The aggregate fees billed for all services provided by the independent auditors to the registrant other than those set forth in paragraphs (a), (b) and (c) of this Item were $0 for the fiscal year ended July 31, 2020.
The aggregate fees billed for all services other than those set forth in paragraphs (b) and (c) of this Item provided by the registrant’s independent auditors to the registrant’s adviser and other service providers under common control with the adviser and that relate directly to the operations or financial reporting of the registrant were $0 for the registrant’s fiscal year ended July 31, 2020. The percentage of these fees relating to services approved by the registrant’s Audit Committee pursuant to the de minimis exception from the pre-approval requirement in Rule 2-01(c)(7)(i)(C) of Regulation S-X was 0%.

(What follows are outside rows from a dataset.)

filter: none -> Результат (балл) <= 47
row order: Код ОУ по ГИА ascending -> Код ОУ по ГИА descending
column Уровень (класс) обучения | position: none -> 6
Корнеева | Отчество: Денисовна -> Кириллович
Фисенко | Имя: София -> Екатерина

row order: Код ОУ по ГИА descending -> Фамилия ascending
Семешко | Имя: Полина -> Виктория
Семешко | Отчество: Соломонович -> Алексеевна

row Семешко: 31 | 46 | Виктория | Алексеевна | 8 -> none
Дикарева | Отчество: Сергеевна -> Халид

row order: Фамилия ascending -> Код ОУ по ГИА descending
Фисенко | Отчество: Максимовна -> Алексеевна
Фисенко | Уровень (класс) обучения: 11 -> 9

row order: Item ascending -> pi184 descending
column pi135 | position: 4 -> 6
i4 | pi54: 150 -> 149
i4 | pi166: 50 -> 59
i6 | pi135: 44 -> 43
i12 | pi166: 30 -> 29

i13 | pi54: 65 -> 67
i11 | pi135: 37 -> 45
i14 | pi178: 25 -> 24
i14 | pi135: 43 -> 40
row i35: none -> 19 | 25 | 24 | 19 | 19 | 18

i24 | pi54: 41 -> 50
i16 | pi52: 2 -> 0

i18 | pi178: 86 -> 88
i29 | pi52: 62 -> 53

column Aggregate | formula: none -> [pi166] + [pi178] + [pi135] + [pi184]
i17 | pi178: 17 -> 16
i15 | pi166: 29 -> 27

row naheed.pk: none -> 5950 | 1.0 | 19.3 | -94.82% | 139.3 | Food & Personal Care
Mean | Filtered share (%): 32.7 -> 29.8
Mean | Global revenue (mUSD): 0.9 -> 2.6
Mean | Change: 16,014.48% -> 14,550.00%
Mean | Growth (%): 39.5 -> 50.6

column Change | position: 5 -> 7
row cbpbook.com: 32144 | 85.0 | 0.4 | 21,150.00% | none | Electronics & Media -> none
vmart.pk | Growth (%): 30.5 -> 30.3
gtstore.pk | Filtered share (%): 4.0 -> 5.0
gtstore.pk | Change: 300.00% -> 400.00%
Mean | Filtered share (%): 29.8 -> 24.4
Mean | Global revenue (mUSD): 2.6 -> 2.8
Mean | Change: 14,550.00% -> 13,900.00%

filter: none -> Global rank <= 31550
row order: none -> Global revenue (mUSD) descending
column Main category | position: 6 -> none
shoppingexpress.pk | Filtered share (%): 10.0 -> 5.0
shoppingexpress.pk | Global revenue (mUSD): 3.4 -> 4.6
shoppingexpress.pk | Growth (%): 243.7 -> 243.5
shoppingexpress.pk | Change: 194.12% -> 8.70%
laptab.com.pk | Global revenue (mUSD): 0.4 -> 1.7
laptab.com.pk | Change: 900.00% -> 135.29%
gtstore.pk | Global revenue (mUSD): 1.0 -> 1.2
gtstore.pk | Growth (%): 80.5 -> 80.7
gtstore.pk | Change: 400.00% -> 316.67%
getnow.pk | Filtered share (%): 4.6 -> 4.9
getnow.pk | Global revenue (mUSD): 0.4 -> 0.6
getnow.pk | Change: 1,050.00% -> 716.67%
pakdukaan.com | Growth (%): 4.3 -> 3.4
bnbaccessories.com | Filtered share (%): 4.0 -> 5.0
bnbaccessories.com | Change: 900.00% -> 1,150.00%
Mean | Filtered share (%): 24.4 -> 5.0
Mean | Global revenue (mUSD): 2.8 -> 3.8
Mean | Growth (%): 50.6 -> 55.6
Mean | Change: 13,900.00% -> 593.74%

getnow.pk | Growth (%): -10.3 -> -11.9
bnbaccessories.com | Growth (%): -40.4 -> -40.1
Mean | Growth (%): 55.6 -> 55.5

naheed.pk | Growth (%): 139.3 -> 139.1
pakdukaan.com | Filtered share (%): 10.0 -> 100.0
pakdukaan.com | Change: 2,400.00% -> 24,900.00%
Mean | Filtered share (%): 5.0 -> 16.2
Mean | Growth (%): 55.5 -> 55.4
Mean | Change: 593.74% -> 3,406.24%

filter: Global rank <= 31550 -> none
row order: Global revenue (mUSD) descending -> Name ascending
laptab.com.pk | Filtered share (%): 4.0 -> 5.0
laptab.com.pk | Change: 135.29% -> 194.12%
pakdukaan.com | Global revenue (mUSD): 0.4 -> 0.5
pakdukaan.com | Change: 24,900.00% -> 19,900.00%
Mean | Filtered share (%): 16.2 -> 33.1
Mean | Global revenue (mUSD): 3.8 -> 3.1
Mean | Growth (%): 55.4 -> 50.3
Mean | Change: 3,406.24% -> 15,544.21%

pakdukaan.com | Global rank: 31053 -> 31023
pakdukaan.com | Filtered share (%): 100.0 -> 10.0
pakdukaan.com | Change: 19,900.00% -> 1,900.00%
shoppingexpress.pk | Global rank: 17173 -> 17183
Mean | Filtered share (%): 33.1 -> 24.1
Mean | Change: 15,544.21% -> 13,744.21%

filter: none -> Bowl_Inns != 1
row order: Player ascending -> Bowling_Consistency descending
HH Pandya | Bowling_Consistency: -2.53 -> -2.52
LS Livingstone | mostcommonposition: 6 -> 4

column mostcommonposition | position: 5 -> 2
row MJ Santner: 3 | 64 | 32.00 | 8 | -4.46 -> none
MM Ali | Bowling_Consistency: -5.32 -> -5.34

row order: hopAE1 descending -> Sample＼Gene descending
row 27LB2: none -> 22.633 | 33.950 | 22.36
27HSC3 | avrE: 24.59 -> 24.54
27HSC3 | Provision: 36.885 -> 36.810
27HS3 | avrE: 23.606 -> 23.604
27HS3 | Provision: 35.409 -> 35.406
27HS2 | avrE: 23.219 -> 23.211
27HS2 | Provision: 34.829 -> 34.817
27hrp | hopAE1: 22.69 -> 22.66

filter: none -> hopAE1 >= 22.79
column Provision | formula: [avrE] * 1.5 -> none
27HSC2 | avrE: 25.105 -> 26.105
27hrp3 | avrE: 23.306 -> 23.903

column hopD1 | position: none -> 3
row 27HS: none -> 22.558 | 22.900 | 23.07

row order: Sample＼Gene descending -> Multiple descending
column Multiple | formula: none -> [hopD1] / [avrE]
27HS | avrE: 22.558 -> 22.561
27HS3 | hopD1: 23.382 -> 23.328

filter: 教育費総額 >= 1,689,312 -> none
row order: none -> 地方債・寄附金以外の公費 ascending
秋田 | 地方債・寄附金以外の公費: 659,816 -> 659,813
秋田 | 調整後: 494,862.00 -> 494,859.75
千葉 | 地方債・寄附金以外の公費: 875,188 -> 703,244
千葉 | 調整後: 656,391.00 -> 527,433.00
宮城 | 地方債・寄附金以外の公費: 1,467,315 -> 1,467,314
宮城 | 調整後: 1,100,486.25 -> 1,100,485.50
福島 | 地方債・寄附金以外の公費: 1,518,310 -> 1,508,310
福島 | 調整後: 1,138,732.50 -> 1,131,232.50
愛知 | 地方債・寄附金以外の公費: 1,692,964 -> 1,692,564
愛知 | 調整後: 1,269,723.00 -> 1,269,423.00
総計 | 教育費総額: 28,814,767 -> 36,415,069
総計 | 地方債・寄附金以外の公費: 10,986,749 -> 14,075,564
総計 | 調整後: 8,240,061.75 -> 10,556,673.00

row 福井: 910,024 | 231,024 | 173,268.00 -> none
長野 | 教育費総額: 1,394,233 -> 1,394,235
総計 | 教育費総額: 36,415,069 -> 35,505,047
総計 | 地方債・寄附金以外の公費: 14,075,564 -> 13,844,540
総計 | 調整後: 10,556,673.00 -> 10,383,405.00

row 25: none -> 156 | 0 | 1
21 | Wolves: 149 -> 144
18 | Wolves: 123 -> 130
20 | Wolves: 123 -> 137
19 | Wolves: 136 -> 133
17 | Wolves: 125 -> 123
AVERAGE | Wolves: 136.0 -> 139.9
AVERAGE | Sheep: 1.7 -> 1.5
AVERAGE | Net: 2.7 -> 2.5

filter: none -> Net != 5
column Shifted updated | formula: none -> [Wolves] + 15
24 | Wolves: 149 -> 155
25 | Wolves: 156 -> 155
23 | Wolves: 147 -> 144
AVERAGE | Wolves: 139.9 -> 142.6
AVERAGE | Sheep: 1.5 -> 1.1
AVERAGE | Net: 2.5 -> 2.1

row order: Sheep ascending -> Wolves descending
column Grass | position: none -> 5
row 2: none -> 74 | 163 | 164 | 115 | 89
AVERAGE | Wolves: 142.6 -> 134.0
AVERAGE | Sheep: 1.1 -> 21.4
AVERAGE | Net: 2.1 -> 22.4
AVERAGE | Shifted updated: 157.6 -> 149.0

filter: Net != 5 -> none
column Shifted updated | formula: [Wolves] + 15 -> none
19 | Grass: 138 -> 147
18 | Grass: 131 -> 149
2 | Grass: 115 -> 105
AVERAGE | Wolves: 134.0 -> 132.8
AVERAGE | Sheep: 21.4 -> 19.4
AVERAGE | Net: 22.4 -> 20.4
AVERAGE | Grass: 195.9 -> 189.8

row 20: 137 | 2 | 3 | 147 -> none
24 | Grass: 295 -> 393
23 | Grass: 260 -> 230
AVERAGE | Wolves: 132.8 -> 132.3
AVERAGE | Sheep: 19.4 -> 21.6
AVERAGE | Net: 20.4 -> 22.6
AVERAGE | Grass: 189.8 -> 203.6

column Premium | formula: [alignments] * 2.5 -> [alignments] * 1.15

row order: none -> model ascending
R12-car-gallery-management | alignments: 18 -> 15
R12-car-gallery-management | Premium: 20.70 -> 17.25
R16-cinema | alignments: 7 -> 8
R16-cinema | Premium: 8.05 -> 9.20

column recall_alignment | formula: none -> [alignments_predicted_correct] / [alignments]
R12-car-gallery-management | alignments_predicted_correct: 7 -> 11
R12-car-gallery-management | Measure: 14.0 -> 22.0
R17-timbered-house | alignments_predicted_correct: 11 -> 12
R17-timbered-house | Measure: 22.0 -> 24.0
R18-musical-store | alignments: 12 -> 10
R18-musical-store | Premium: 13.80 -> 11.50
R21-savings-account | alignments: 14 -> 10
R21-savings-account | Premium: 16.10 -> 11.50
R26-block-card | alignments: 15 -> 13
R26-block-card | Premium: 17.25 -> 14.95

(e) The registrant’s Audit Committee has established pre-approval policies and procedures as permitted by Rule 2-01(c)(7)(i)(B) of Regulation S-X (the “Pre-Approval Policy”) with respect to services provided by the registrant’s independent auditors. Pursuant to the Pre-Approval Policy, the Audit Committee has pre-approved the services set forth in the table below with respect to the registrant up to the specified fee limits. Certain fee limits are based on aggregate fees to the registrant and other registrants within the Delaware Funds by Macquarie®.
Service | Range of Fees |
Audit Services | |
Statutory audits or financial audits for new Funds | up to $50,000 per Fund |
Services associated with SEC registration statements (e.g., Form N-1A, Form N-14, etc.), periodic reports and other documents filed with the SEC or other documents issued in connection with securities offerings (e.g., comfort letters for closed-end Fund offerings, consents), and assistance in responding to SEC comment letters | up to $10,000 per Fund |
Consultations by Fund management as to the accounting or disclosure treatment of transactions or events and/or the actual or potential impact of final or proposed rules, standards or interpretations by the SEC, FASB, or other regulatory or standard-setting bodies (Note: Under SEC rules, some consultations may be considered “audit-related services” rather than “audit services”) | up to $25,000 in the aggregate |
Audit-Related Services | |
Consultations by Fund management as to the accounting or disclosure treatment of transactions or events and /or the actual or potential impact of final or proposed rules, standards or interpretations by the SEC, FASB, or other regulatory or standard-setting bodies (Note: Under SEC rules, some consultations may be considered “audit services” rather than “audit-related services”) | up to $25,000 in the aggregate |
Tax Services | |
U.S. federal, state and local and international tax planning and advice (e.g., consulting on statutory, regulatory or administrative developments, evaluation of Funds’ tax compliance function, etc.) | up to $25,000 in the aggregate |
U.S. federal, state and local tax compliance (e.g., excise distribution reviews, etc.) | up to $5,000 per Fund |
Review of federal, state, local and international income, franchise and other tax returns | up to $5,000 per Fund |
Under the Pre-Approval Policy, the Audit Committee has also pre-approved the services set forth in the table below with respect to the registrant’s investment adviser and other entities controlling, controlled by or under common control with the investment adviser that provide ongoing services to the registrant (the “Control Affiliates”) up to the specified fee limit. This fee limit is based on aggregate fees to the investment adviser and its Control Affiliates.
Service | Range of Fees |
Non-Audit Services | |
Services associated with periodic reports and other documents filed with the SEC and assistance in responding to SEC comment letters | up to $10,000 in the aggregate |
The Pre-Approval Policy requires the registrant’s independent auditors to report to the Audit Committee at each of its regular meetings regarding all services initiated since the last such report was rendered, including those services authorized by the Pre-Approval Policy.
(f) Not applicable.
(g) The aggregate non-audit fees billed by the registrant’s independent auditors for services rendered to the registrant and to its investment adviser and other service providers under common control with the adviser were $9,044,000 and $5,607,000 for the registrant’s fiscal years ended July 31, 2021 and July 31, 2020, respectively.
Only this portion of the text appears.